Graves’ disease results from the production of autoantibodies that stimulate the thyroid gland, leading to excess production of thyroid hormone. This results in symptoms such as palpitations, weight loss, heat intolerance, and anxiety. Traditional treatments include antithyroid medications, radioactive iodine therapy, and thyroidectomy surgery. However, these options may not be suitable for all patients, prompting the search for alternative interventions.
Graves’ - Thyroid Artery Embolization (TAE) Treatment
Non-Surgical TAE Procedure OverviewThyroid artery embolization involves the selective blockage of blood flow to some of the hyperactive thyroid gland. This inactivates some of the tissue so that there is less glandular tissue that can be stimulated by the antibodies. Unlike surgery and radiation, you still have residual thyroid tissue and function.
The patient is given a local and topical anesthetic to numb the skin and a mild sedative, so that the procedure is not painful. During the procedure, our board-certified doctor places a tiny IV like catheter into an artery in the wrist. The catheter is then guided under x-rays into the thyroid artery.
During TAE, the doctor first identifies the thyroid arteries (blood vessels) that bring blood to the thyroid gland. The doctor then embolizes (or closes off) one to two of the thyroid arteries by delivering tiny particles through the catheter. The entire procedure typically takes less than an hour. There is no downtime, major incision, scar or hospital stay. Patients go home in less than an hour with just a Band-Aid.
Several studies have investigated the efficacy of TAE in the treatment of Graves’ disease. Research suggests that TAE can achieve significant reductions in thyroid hormone levels and symptom improvement in a substantial proportion of patients.

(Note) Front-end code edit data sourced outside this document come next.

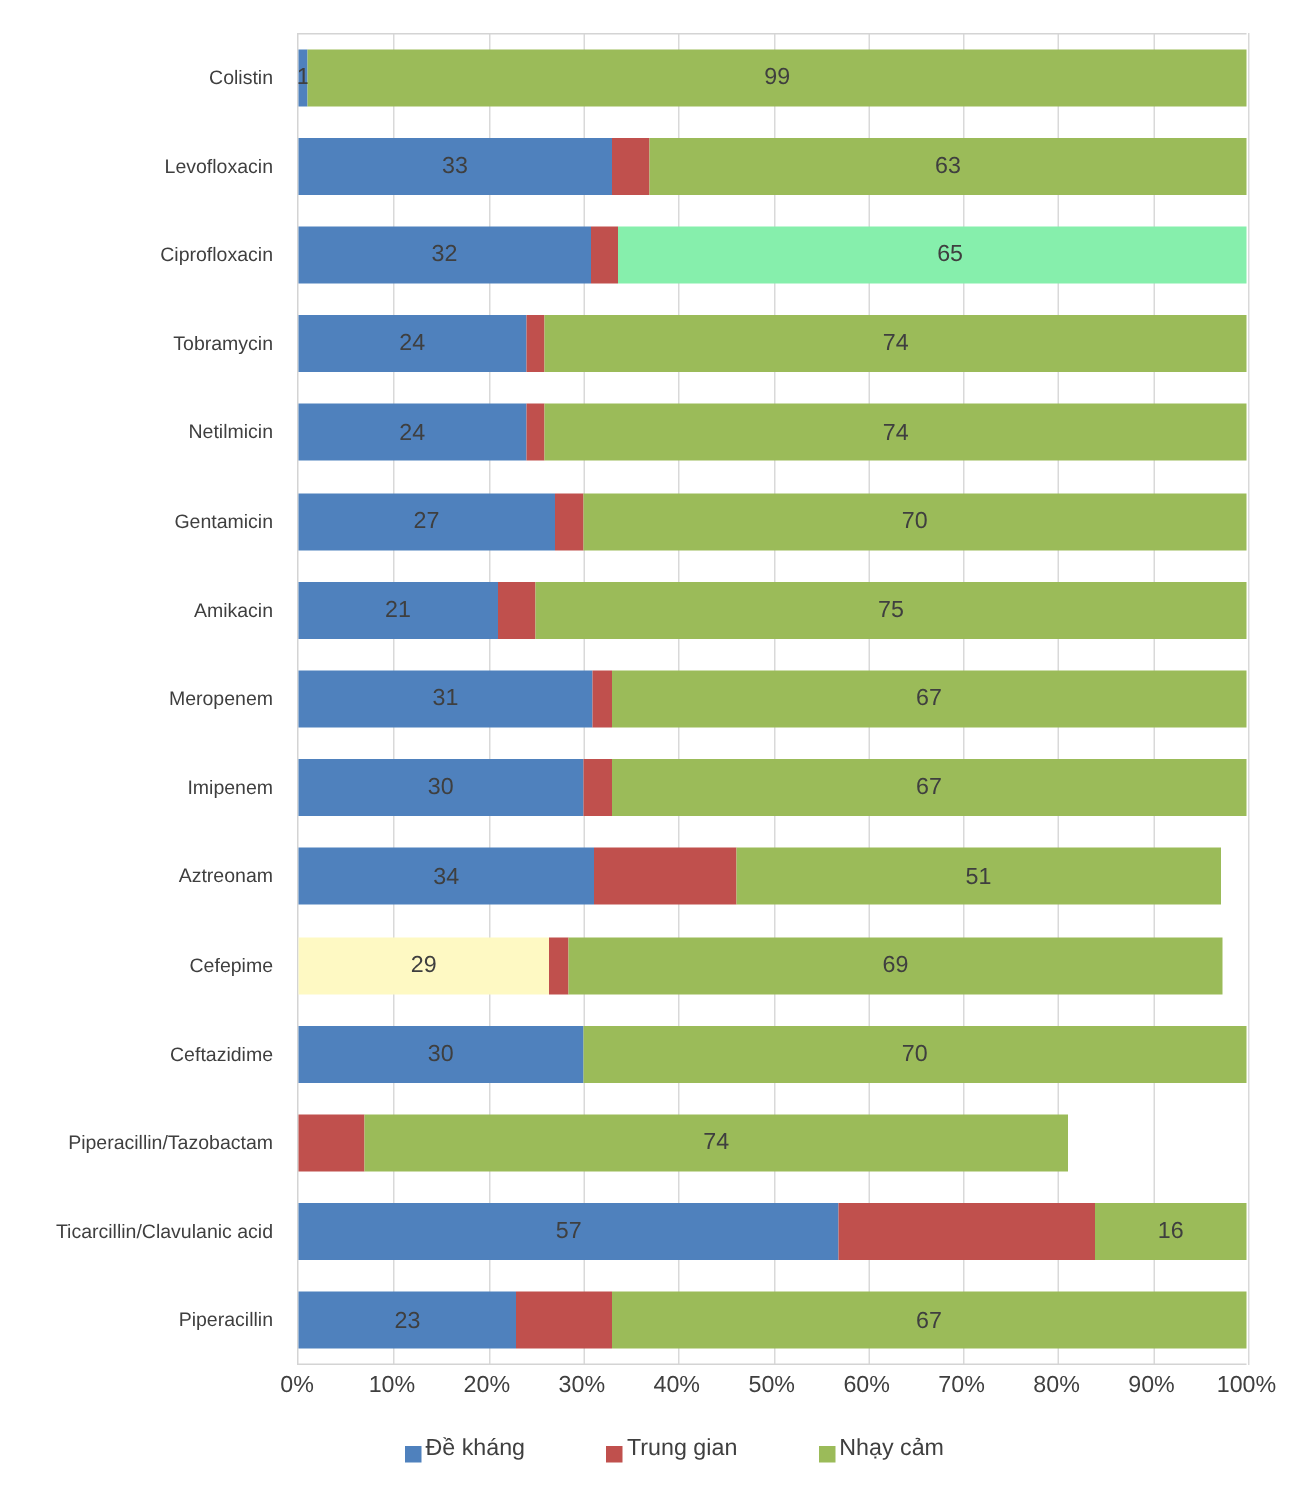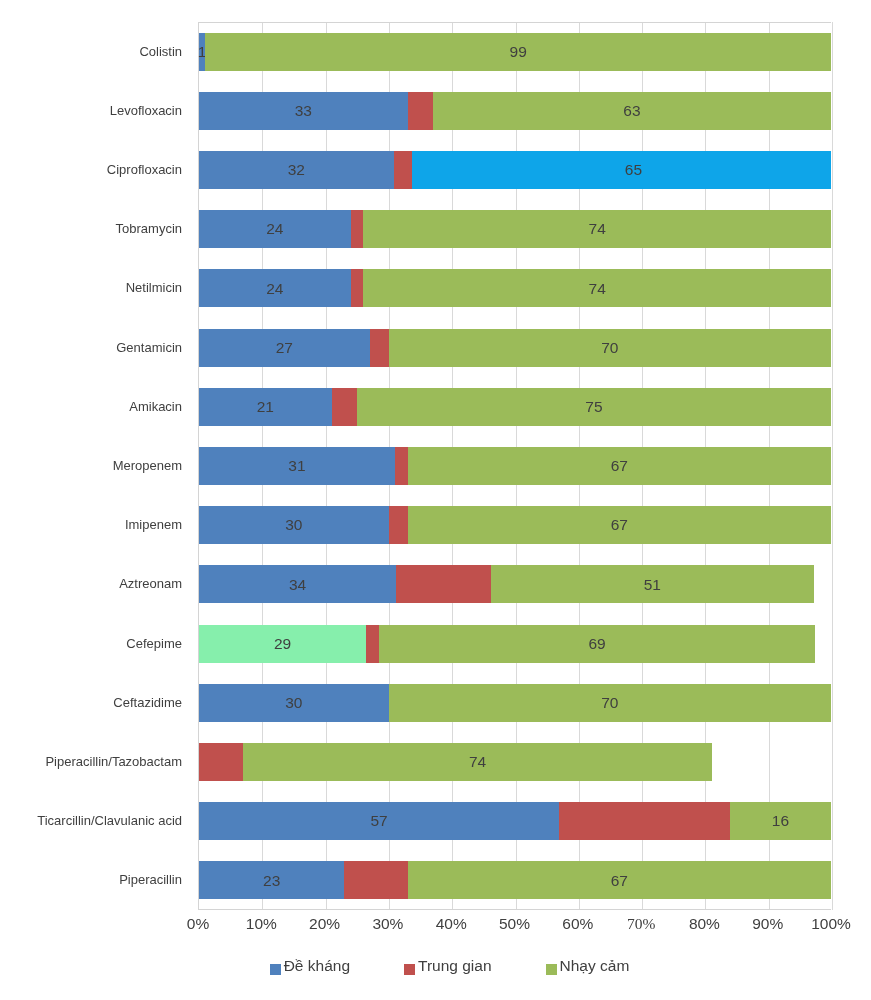--- a/index.html
+++ b/index.html
@@ -206,7 +206,7 @@
             <span class="seg-label">32</span>
           </div>
           <div class="seg" style="width: 18.99px; background: rgb(192, 80, 77);"></div>
-          <div class="seg" style="width: 411.45px; background: #0ea5e9; padding-left: 24px;">
+          <div class="seg" style="width: 411.45px; background: #86efac; padding-left: 24px;">
             <span class="seg-label">65</span>
           </div>
         </div>

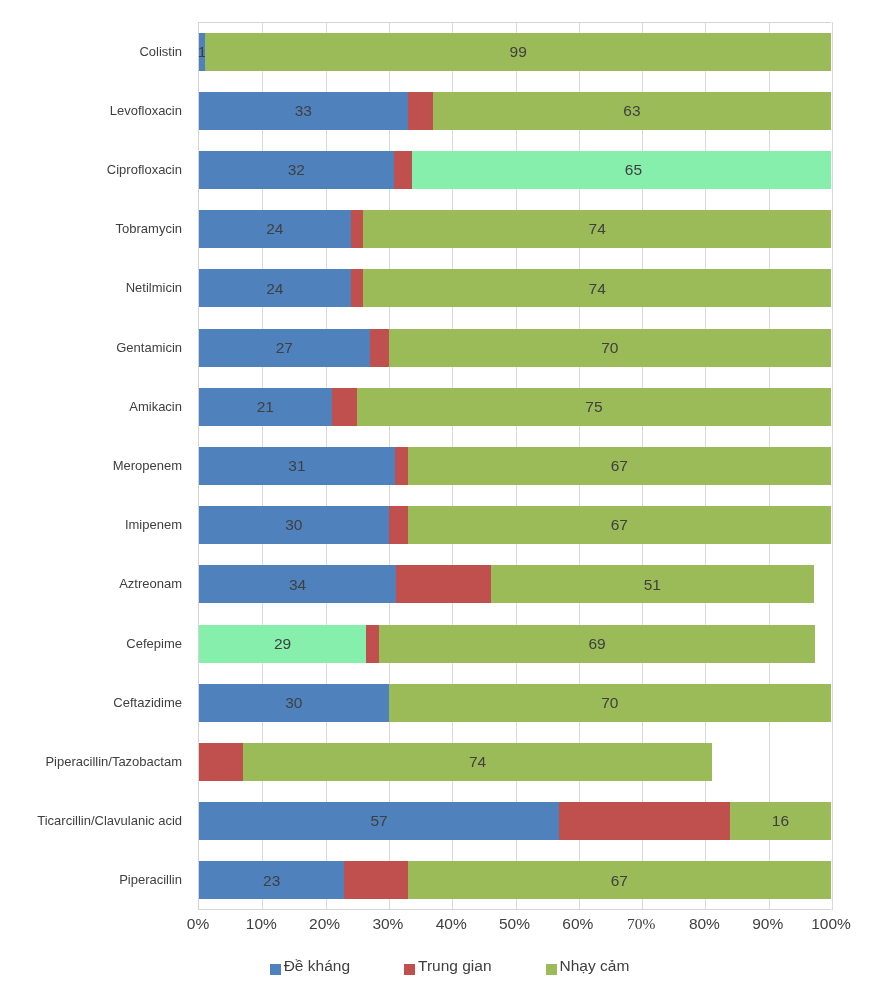--- a/index.html
+++ b/index.html
@@ -274,7 +274,7 @@
           </div>
         </div>
         <div class="bar-row" style="top: 602.6px;">
-          <div class="seg" style="width: 167px; background: #86efac;">
+          <div class="seg" style="width: 167px; background: #fef9c3;">
             <span class="seg-label">29</span>
           </div>
           <div class="seg" style="width: 12.66px; background: rgb(192, 80, 77);"></div>

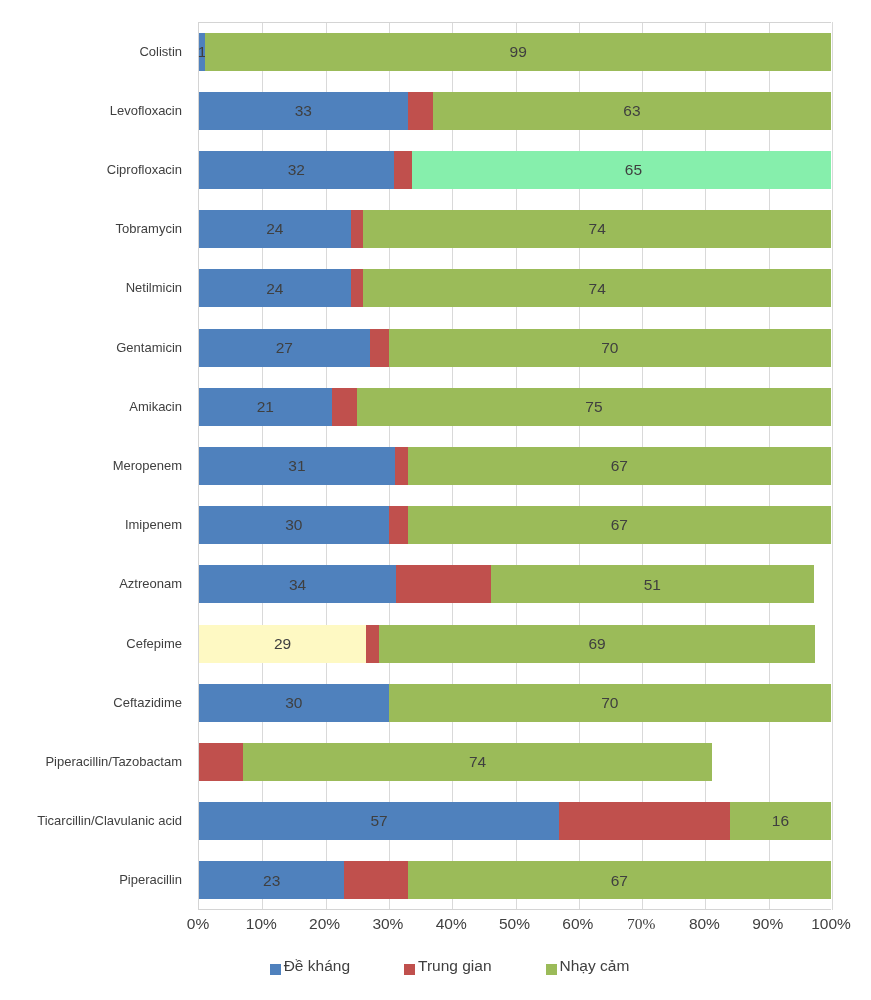--- a/index.html
+++ b/index.html
@@ -327,7 +327,7 @@
       <div class="x-tick" style="left: 253.2px;">40%</div>
       <div class="x-tick" style="left: 316.5px;">50%</div>
       <div class="x-tick" style="left: 379.8px;">60%</div>
-      <div class="x-tick" style="left: 443.1px; font-family: Liberation Serif, serif;">70%</div>
+      <div class="x-tick" style="left: 443.1px;">70%</div>
       <div class="x-tick" style="left: 506.4px;">80%</div>
       <div class="x-tick" style="left: 569.7px;">90%</div>
       <div class="x-tick" style="left: 633px;">100%</div>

A meta-analysis by Wang et al. reported a success rate of approximately 70-80% in achieving normal thyroid levels following TAE.
One of the advantages of TAE is its minimally invasive nature, which typically allows for a relatively rapid recovery compared to surgical interventions. Patients undergoing TAE may experience mild discomfort or bruising at the catheter insertion site, but this usually resolves within a few days. The downtime of the procedure is one day. Most patients can resume normal activities shortly after the procedure.
Long-term outcomes following TAE for Graves’ disease are generally favorable, with sustained reductions in thyroid hormone levels and improvement in symptoms observed in many patients. While some individuals may require additional treatments or adjustments to medication following TAE, studies have shown that a significant proportion of patients achieve long-term remission or stabilization of their condition.
Advantages of Thyroid Artery Embolization for Thyroid disease
Our interventionist, Dr Rao not only offers TAE, but also routinely treats patients with I-131 radioablative therapies. He will tailor your treatment based on your thyroid disease presentation.
While TAE has demonstrated success rates comparable to other treatment modalities for Graves’ disease, such as I-131 radioactive iodine therapy, its minimally invasive nature and potential for rapid symptom relief make it an attractive option for certain patients who want to keep functioning thyroid tissue
TAE is a minimally invasive procedure that does not require surgery or general anesthesia, reducing the risk of complications and allowing for a quicker recovery.
TAE selectively targets the thyroid arteries, minimizing damage to surrounding tissues and organs. This targeted approach may reduce the risk of complications such as hypothyroidism or damage to the parathyroid glands as with surgical interventions.